[Records contained in a dataset]

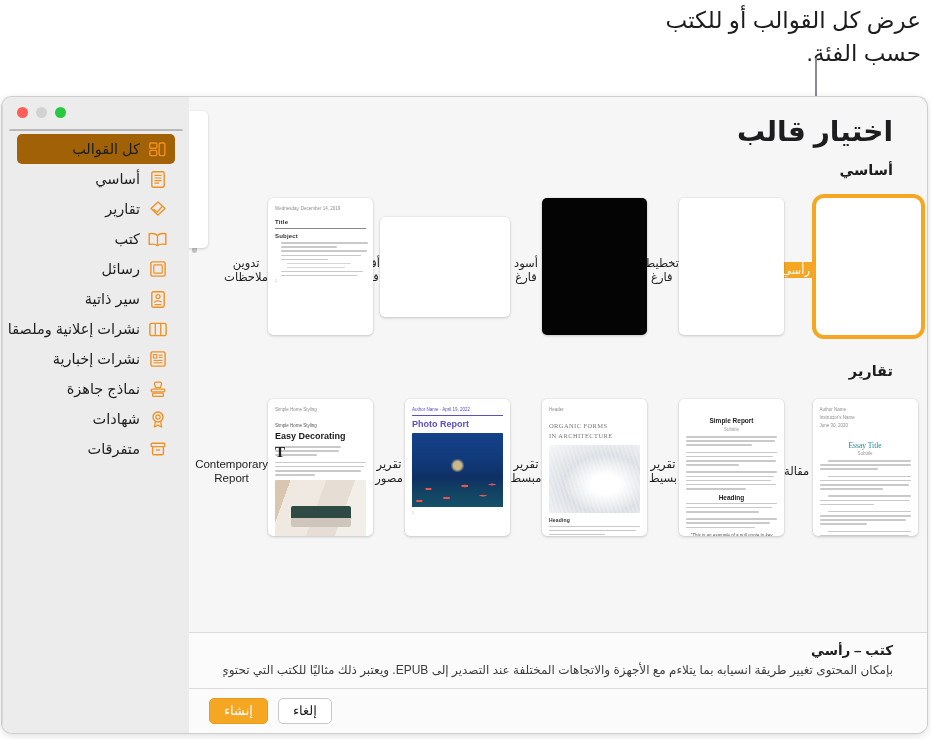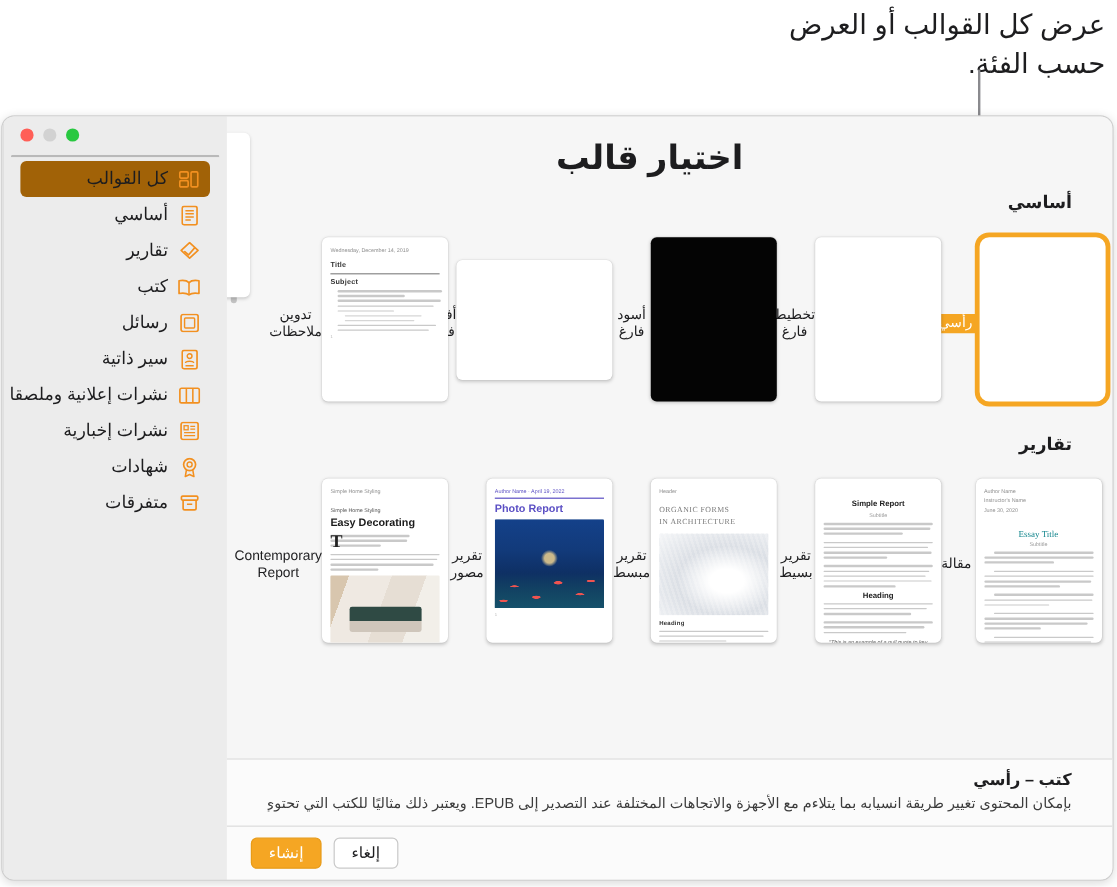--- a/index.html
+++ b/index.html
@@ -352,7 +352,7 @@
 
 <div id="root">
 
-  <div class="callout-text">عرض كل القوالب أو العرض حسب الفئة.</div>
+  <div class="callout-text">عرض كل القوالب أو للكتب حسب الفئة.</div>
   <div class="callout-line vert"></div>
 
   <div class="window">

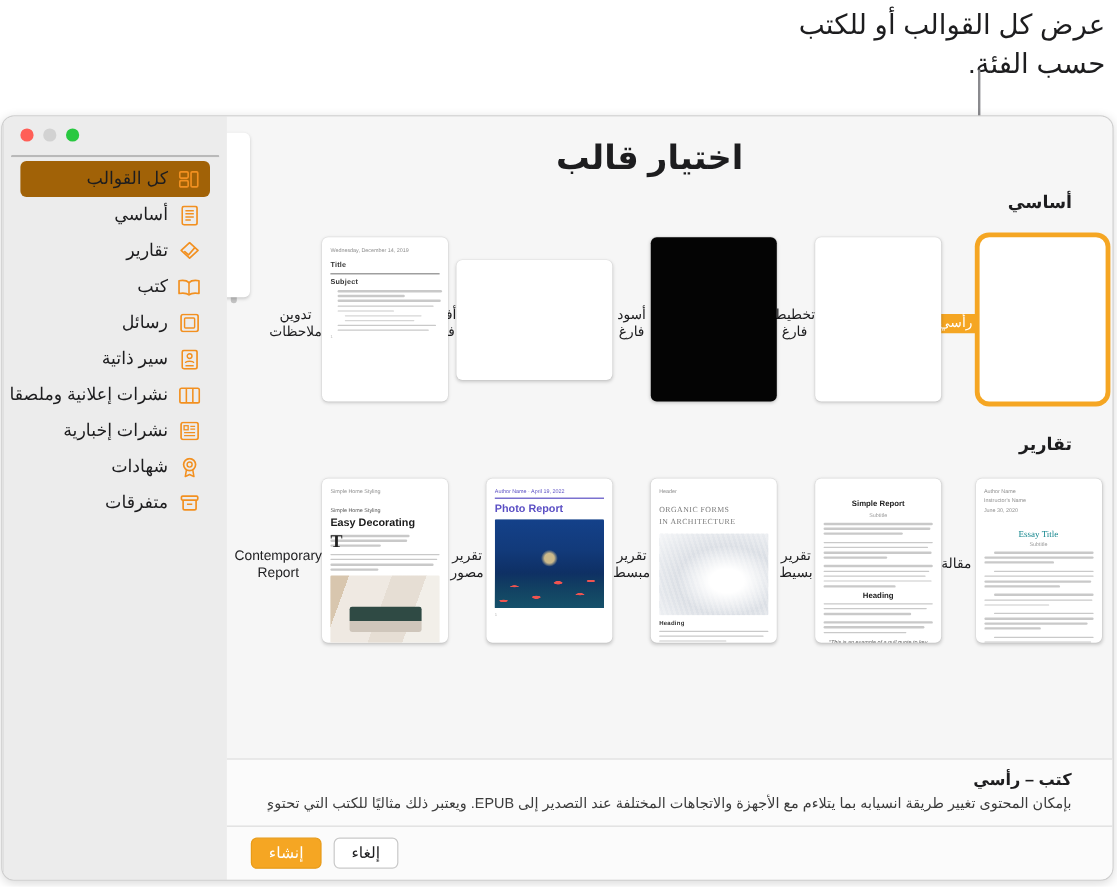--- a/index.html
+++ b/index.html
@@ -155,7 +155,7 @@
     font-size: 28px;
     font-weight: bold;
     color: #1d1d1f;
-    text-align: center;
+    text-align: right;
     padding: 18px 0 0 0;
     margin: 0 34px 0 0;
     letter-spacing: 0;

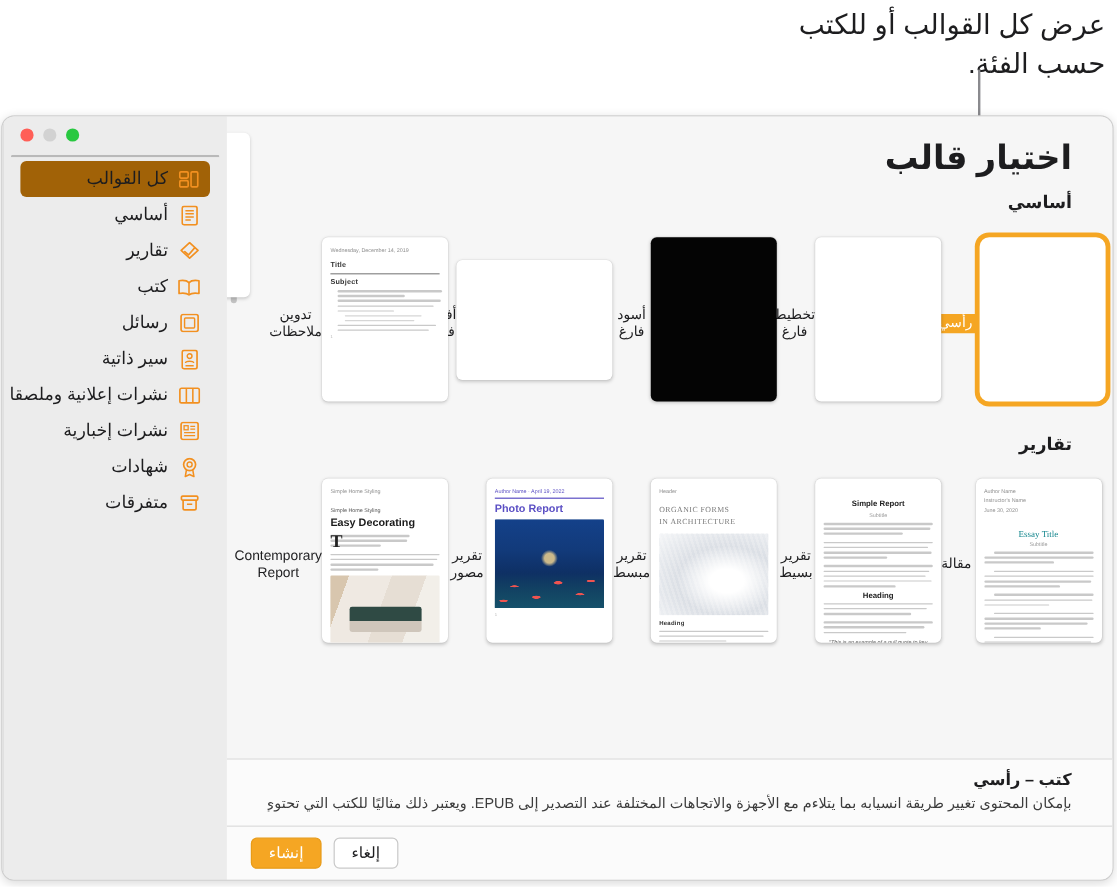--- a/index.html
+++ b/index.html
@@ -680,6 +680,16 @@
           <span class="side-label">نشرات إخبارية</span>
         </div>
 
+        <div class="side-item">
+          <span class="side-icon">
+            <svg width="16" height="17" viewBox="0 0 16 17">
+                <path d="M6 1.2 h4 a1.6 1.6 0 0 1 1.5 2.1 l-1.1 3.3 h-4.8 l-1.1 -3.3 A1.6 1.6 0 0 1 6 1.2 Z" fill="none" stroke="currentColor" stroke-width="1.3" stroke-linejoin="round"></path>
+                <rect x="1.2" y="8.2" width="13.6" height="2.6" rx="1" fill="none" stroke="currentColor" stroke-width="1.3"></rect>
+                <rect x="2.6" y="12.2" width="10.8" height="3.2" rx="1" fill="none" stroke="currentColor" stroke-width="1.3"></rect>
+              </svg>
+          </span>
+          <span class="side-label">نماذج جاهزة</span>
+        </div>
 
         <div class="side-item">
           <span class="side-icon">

* **Try it**
Give the entries again exactly. Pictures stay out.

* **Written response**
--- a/index.html
+++ b/index.html
@@ -352,7 +352,7 @@
 
 <div id="root">
 
-  <div class="callout-text">عرض كل القوالب أو العرض حسب الفئة.</div>
+  <div class="callout-text">عرض كل القوالب أو للكتب حسب الفئة.</div>
   <div class="callout-line vert"></div>
 
   <div class="window">

--- a/index.html
+++ b/index.html
@@ -155,7 +155,7 @@
     font-size: 28px;
     font-weight: bold;
     color: #1d1d1f;
-    text-align: center;
+    text-align: right;
     padding: 18px 0 0 0;
     margin: 0 34px 0 0;
     letter-spacing: 0;

--- a/index.html
+++ b/index.html
@@ -680,6 +680,16 @@
           <span class="side-label">نشرات إخبارية</span>
         </div>
 
+        <div class="side-item">
+          <span class="side-icon">
+            <svg width="16" height="17" viewBox="0 0 16 17">
+                <path d="M6 1.2 h4 a1.6 1.6 0 0 1 1.5 2.1 l-1.1 3.3 h-4.8 l-1.1 -3.3 A1.6 1.6 0 0 1 6 1.2 Z" fill="none" stroke="currentColor" stroke-width="1.3" stroke-linejoin="round"></path>
+                <rect x="1.2" y="8.2" width="13.6" height="2.6" rx="1" fill="none" stroke="currentColor" stroke-width="1.3"></rect>
+                <rect x="2.6" y="12.2" width="10.8" height="3.2" rx="1" fill="none" stroke="currentColor" stroke-width="1.3"></rect>
+              </svg>
+          </span>
+          <span class="side-label">نماذج جاهزة</span>
+        </div>
 
         <div class="side-item">
           <span class="side-icon">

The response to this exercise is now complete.